-- TASK TO CARRY OUT --
The entries that follow must be written out exactly, without any of the pictures they contain.
*** DATA EXTRACT ***
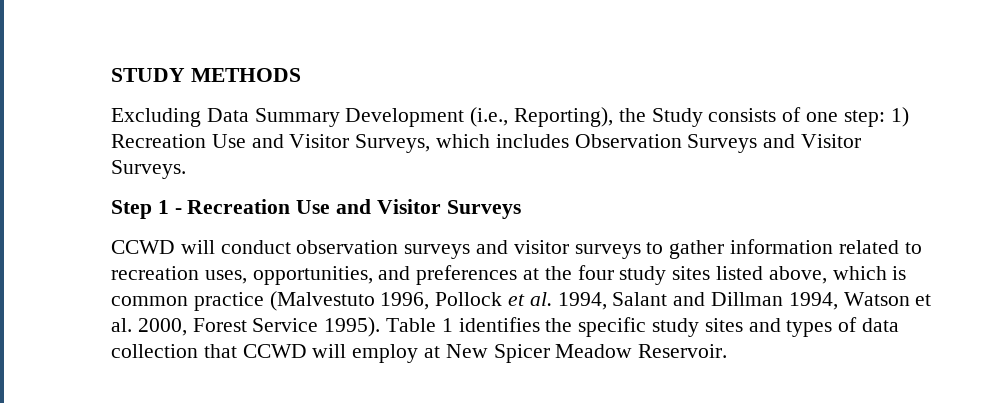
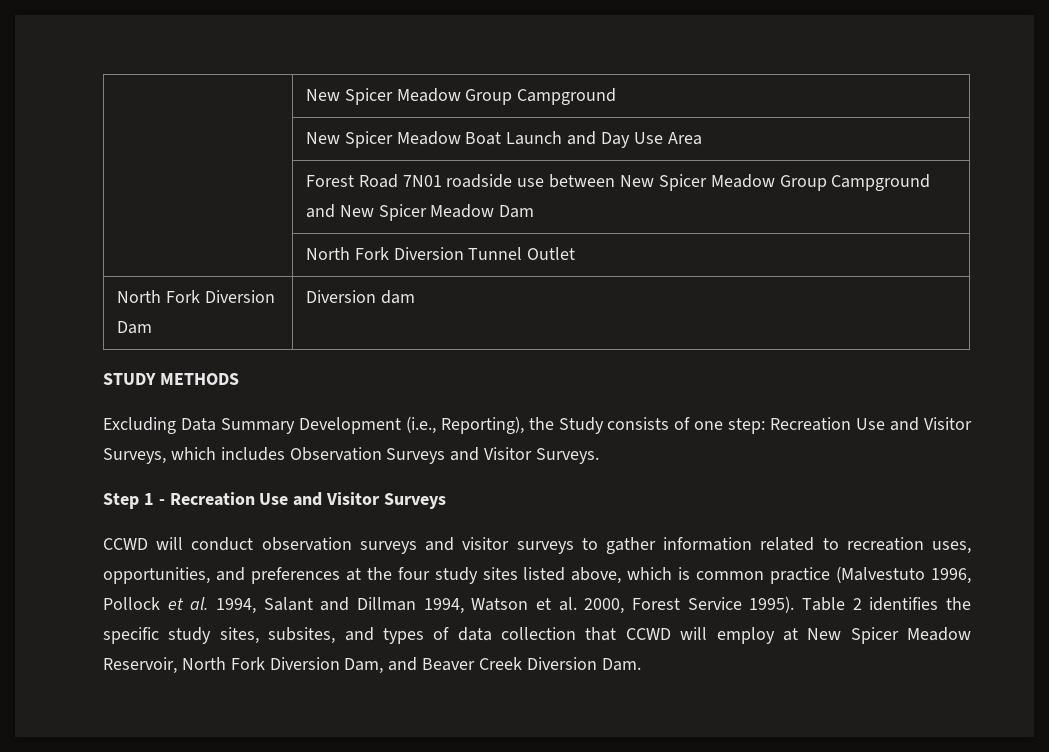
+ | New Spicer Meadow Group Campground
+ | New Spicer Meadow Boat Launch and Day Use Area
+ | Forest Road 7N01 roadside use between New Spicer Meadow Group Campground and New Spicer Meadow Dam
+ | North Fork Diversion Tunnel Outlet
+ North Fork Diversion Dam | Diversion dam
- Excluding Data Summary Development (i.e., Reporting), the Study consists of one step: 1) Recreation Use and Visitor Surveys, which includes Observation Surveys and Visitor Surveys.
+ Excluding Data Summary Development (i.e., Reporting), the Study consists of one step: Recreation Use and Visitor Surveys, which includes Observation Surveys and Visitor Surveys.
- Table 1 identifies the specific study sites and types of data collection that CCWD will employ at New Spicer Meadow Reservoir.
+ Table 2 identifies the specific study sites, subsites, and types of data collection that CCWD will employ at New Spicer Meadow Reservoir, North Fork Diversion Dam, and Beaver Creek Diversion Dam.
***
-- EXERCISE RESULT --
+ | New Spicer Meadow Group Campground
+ | New Spicer Meadow Boat Launch and Day Use Area
+ | Forest Road 7N01 roadside use between New Spicer Meadow Group Campground and New Spicer Meadow Dam
+ | North Fork Diversion Tunnel Outlet
+ North Fork Diversion Dam | Diversion dam
- Excluding Data Summary Development (i.e., Reporting), the Study consists of one step: 1) Recreation Use and Visitor Surveys, which includes Observation Surveys and Visitor Surveys.
+ Excluding Data Summary Development (i.e., Reporting), the Study consists of one step: Recreation Use and Visitor Surveys, which includes Observation Surveys and Visitor Surveys.
- Table 1 identifies the specific study sites and types of data collection that CCWD will employ at New Spicer Meadow Reservoir.
+ Table 2 identifies the specific study sites, subsites, and types of data collection that CCWD will employ at New Spicer Meadow Reservoir, North Fork Diversion Dam, and Beaver Creek Diversion Dam.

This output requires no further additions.